Nombreux sont les experts qui rappellent par ailleurs qu’il est primordial que les différents programmes d’enseignement favorisent l’esprit d’entreprendre et l’éveil polytechnique, en insistant particulièrement sur le numérique (codage, algorithmique, etc.). Un minimum de compétences numériques va devenir indispensable pour un grand nombre de professions, regroupant indépendants, professions libérales, ouvriers… C’est donc dès le plus jeune âge qu’elles doivent être intégrées de manière transversale dans tous les cours.

Investir dans les initiatives belges

Les orateurs auditionnés par le Sénat ne cessent d’insister sur les nombreux atouts et potentialités dont la Belgique bénéficie dans le domaine de l’intelligence artificielle et du numérique, malgré sa petite superficie et sa complexité institutionnelle. Ces dernières, plus que des barrières, doivent être vues comme des atouts que les entrepreneurs, chercheurs et politiques doivent saisir. Nous devons miser sur les opportunités locales et développer nos propres solutions en matière de mobilité ou de transition énergétique plutôt que de nous tourner presque automatiquement vers les mastodontes de l’intelligence artificielle que sont les grands acteurs privés (les GAFA, par exemple).

Les chercheurs et entrepreneurs belges sont riches d’idées, d’aides et d’initiatives qu’il faut supporter et stimuler. Le rapport d’information du Sénat a notamment vocation à découvrir comment. C’est en effet en encourageant les acteurs locaux à trouver des solutions aux problèmes locaux que nous saurons développer nos spécificités.

Le Sénat se concentre sur l’emploi, l’enseignement, l’éthique et la vie privée

Tous les acteurs concernés par le développement de l’intelligence artificielle et ses conséquences doivent se mettre d’accord sur la manière de traduire au mieux les valeurs publiques dans des directives à l’attention des citoyens, dans une législation de qualité et dans la conception des technologies requises.
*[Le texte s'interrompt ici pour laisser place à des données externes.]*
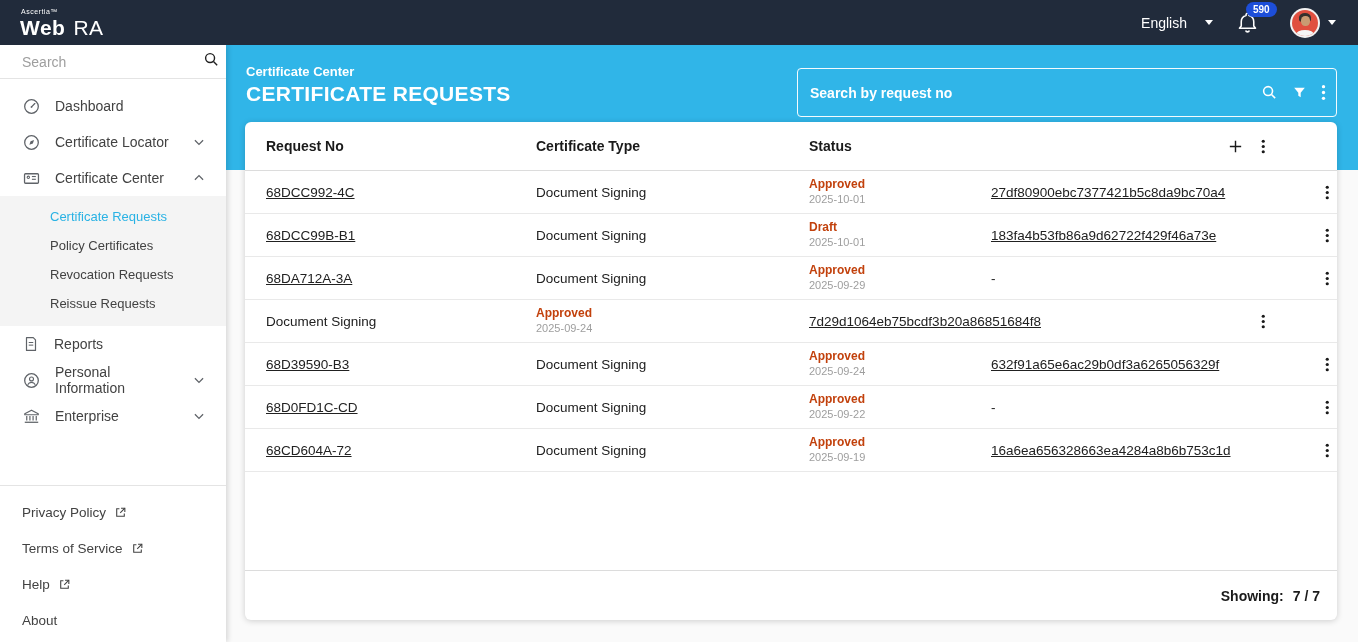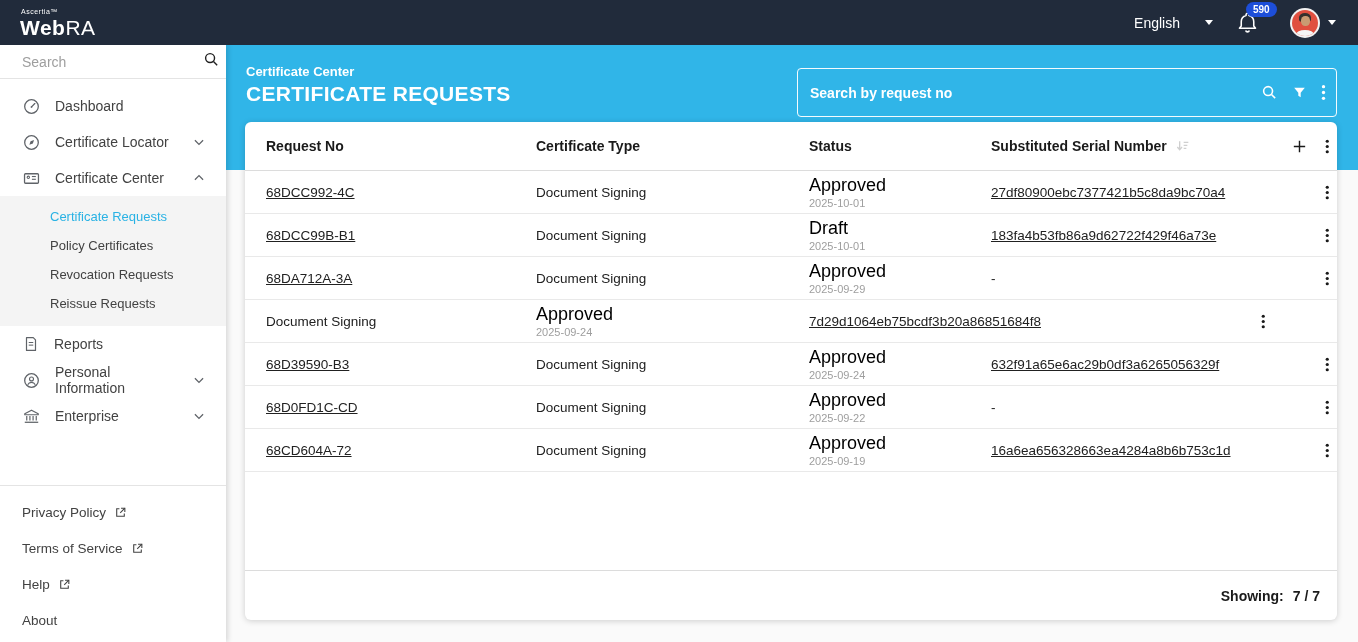--- a/index.html
+++ b/index.html
@@ -11,7 +11,7 @@
   .brand-small { font-size:7px; letter-spacing:.5px; display:block; margin-bottom:2px; margin-left:1px; }
   .brand-main { font-size:21px; letter-spacing:.5px; }
   .brand-web { font-weight:bold; }
-  .brand-ra { font-weight:300; margin-left:0; }
+  .brand-ra { font-weight:300; margin-left:8px; }
   .topbar-right { display:flex; align-items:center; gap:22px; }
   .lang { display:flex; align-items:center; gap:25px; color:#fff; font-size:14px; cursor:pointer; }
   .caret-down { width:0; height:0; border-left:4px solid transparent; border-right:4px solid transparent; border-top:5px solid #fff; }

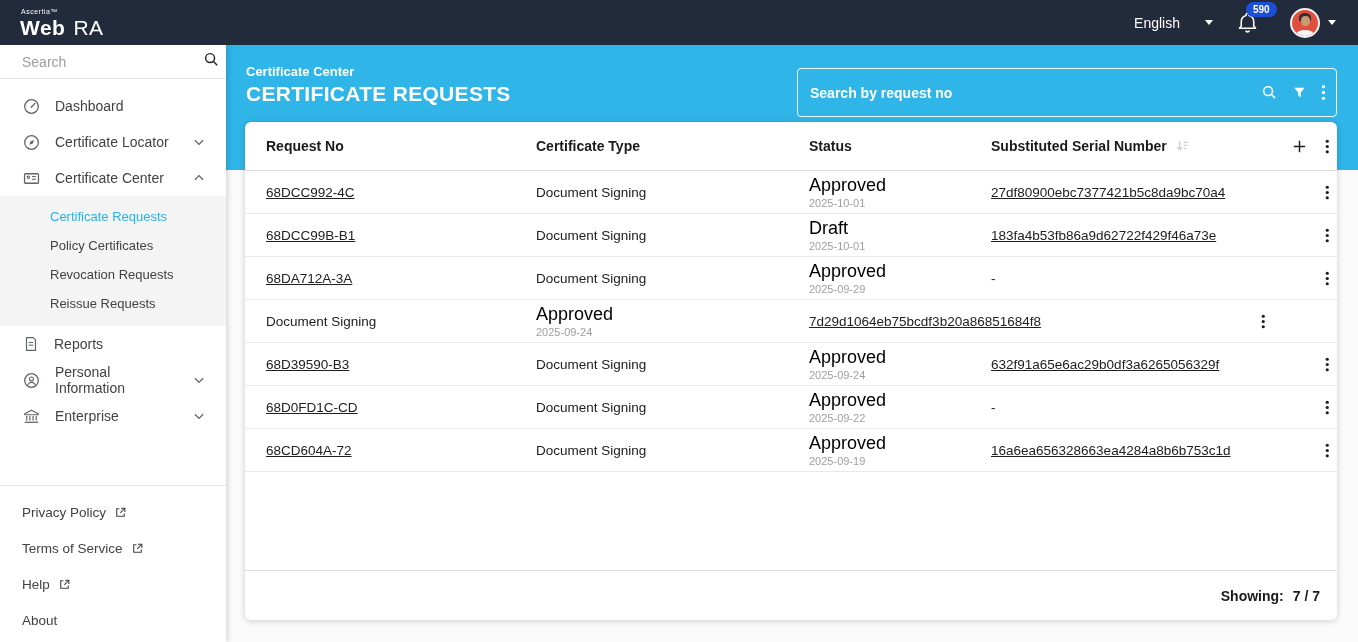--- a/index.html
+++ b/index.html
@@ -13,7 +13,7 @@
   .brand-web { font-weight:bold; }
   .brand-ra { font-weight:300; margin-left:8px; }
   .topbar-right { display:flex; align-items:center; gap:22px; }
-  .lang { display:flex; align-items:center; gap:25px; color:#fff; font-size:14px; cursor:pointer; }
+  .lang { display:flex; align-items:center; gap:18px; color:#fff; font-size:14px; cursor:pointer; }
   .caret-down { width:0; height:0; border-left:4px solid transparent; border-right:4px solid transparent; border-top:5px solid #fff; }
   .bell-wrap { position:relative; cursor:pointer; margin-right:8px; }
   .bell-wrap svg { display:block; }

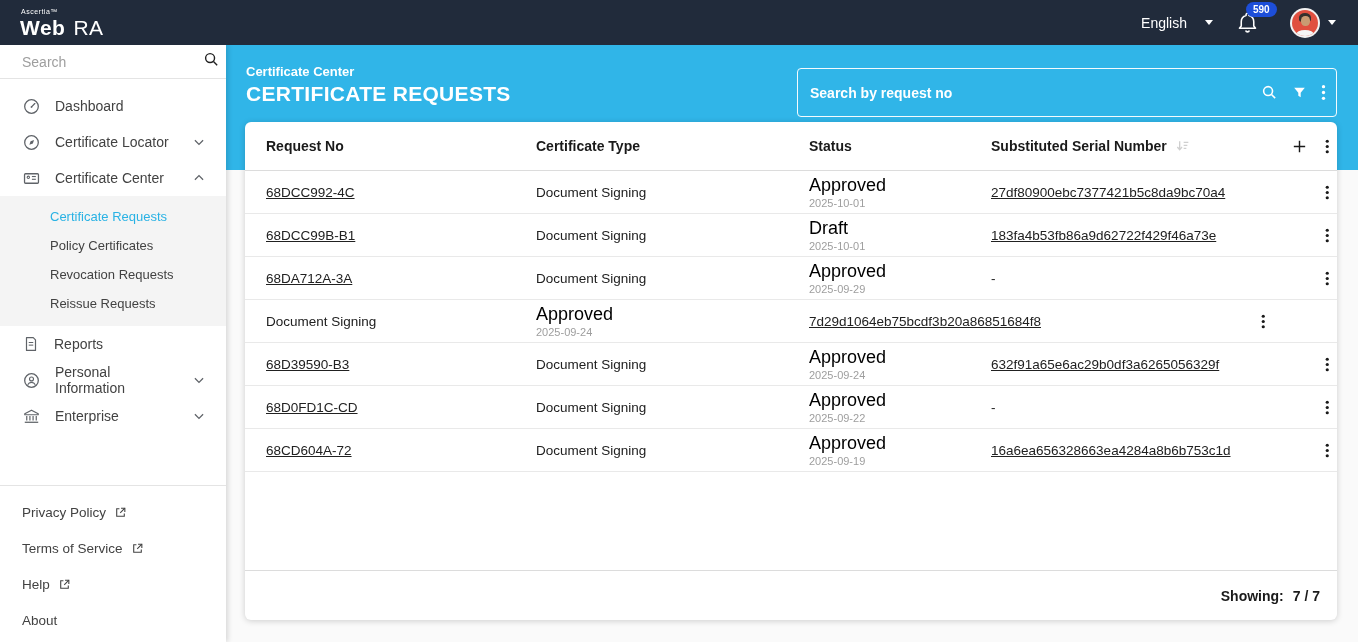--- a/index.html
+++ b/index.html
@@ -289,18 +289,6 @@
         <div>Request No</div>
         <div>Certificate Type</div>
         <div>Status</div>
-        <div class="th-serial">
-          <span>Substituted Serial Number</span>
-          <span class="sort-icon">
-            <svg width="16" height="16" viewBox="0 0 24 24">
-                <line x1="7" y1="5" x2="7" y2="17" stroke="currentColor" stroke-width="2"></line>
-                <polyline points="3.5 13.5 7 17.5 10.5 13.5" fill="none" stroke="currentColor" stroke-width="2"></polyline>
-                <line x1="13" y1="6.5" x2="20" y2="6.5" stroke="currentColor" stroke-width="2"></line>
-                <line x1="13" y1="11" x2="18.5" y2="11" stroke="currentColor" stroke-width="2"></line>
-                <line x1="13" y1="15.5" x2="17" y2="15.5" stroke="currentColor" stroke-width="2"></line>
-              </svg>
-          </span>
-        </div>
         <div class="thead-actions">
           <span class="icon-btn">
             <svg width="17" height="17" viewBox="0 0 24 24">

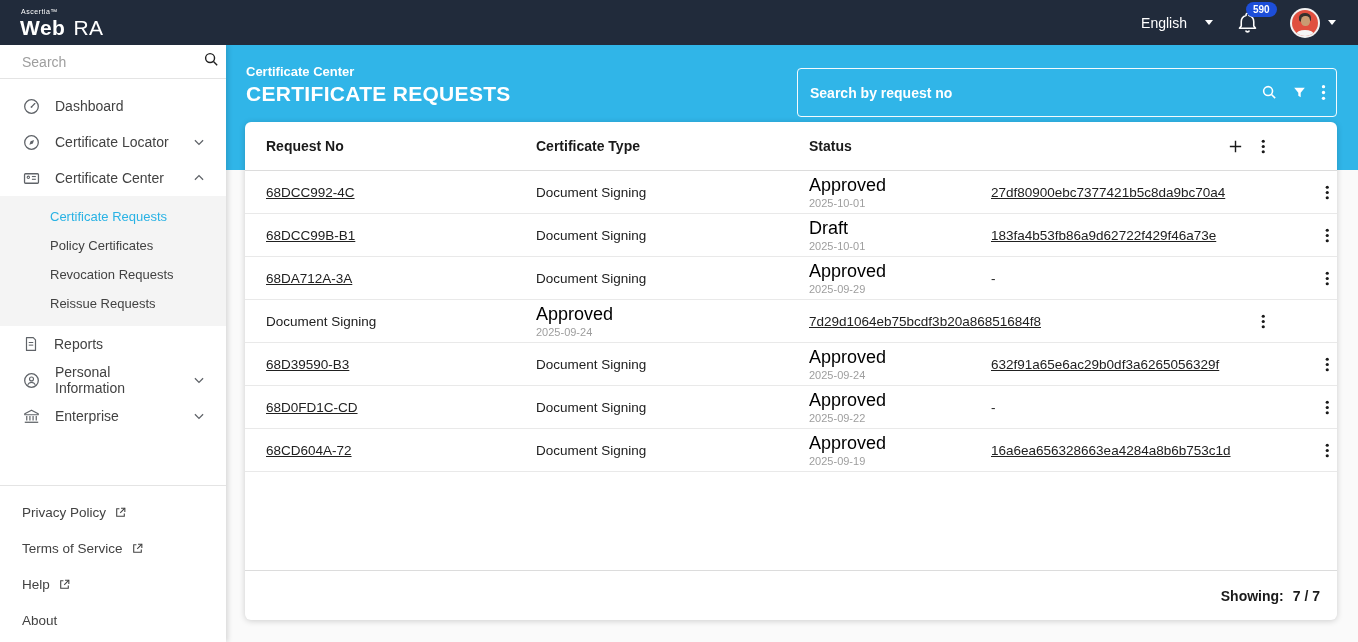--- a/index.html
+++ b/index.html
@@ -67,7 +67,7 @@
   .trow { height:43px; border-bottom:1px solid #e9e9e9; font-size:13.5px; color:#212121; }
   .cell-link { color:#212121; text-decoration:underline; cursor:pointer; }
   .cell-link.no-link { text-decoration:none; cursor:default; }
-  .status-text { font-weight:normal; font-size:18px; color:#000000; line-height:1.25; }
+  .status-text { font-weight:bold; font-size:12px; color:#c2410c; line-height:1.25; }
   .status-date { font-size:11px; color:#9e9e9e; line-height:1.3; }
   .row-actions { display:flex; justify-content:flex-end; }
   .spacer { flex:1; }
C’est pourquoi le Sénat apparaît comme étant le forum idéal pour faire le point sur l’ensemble des données scientifiques, connaissances et problèmes identifiés en la matière ainsi que pour traduire les constatations en recommandations politiques.

Le rapport d’information mettra l’accent sur les aspects qui concernent l’emploi, l’enseignement, la formation continue, l’éthique et la protection de la vie privée.

De nombreux experts scientifiques, économistes, institutions et chefs d’entreprise ont été et seront entendus afin de permettre au Sénat d’émettre ses recommandations. Pour sa part, le MR a proposé d’auditionner plusieurs spécialistes qui devraient entre autres pouvoir éclairer la Commission sur les énormes opportunités que l’intelligence artificielle réserve pour nos emplois et notre économie nationale.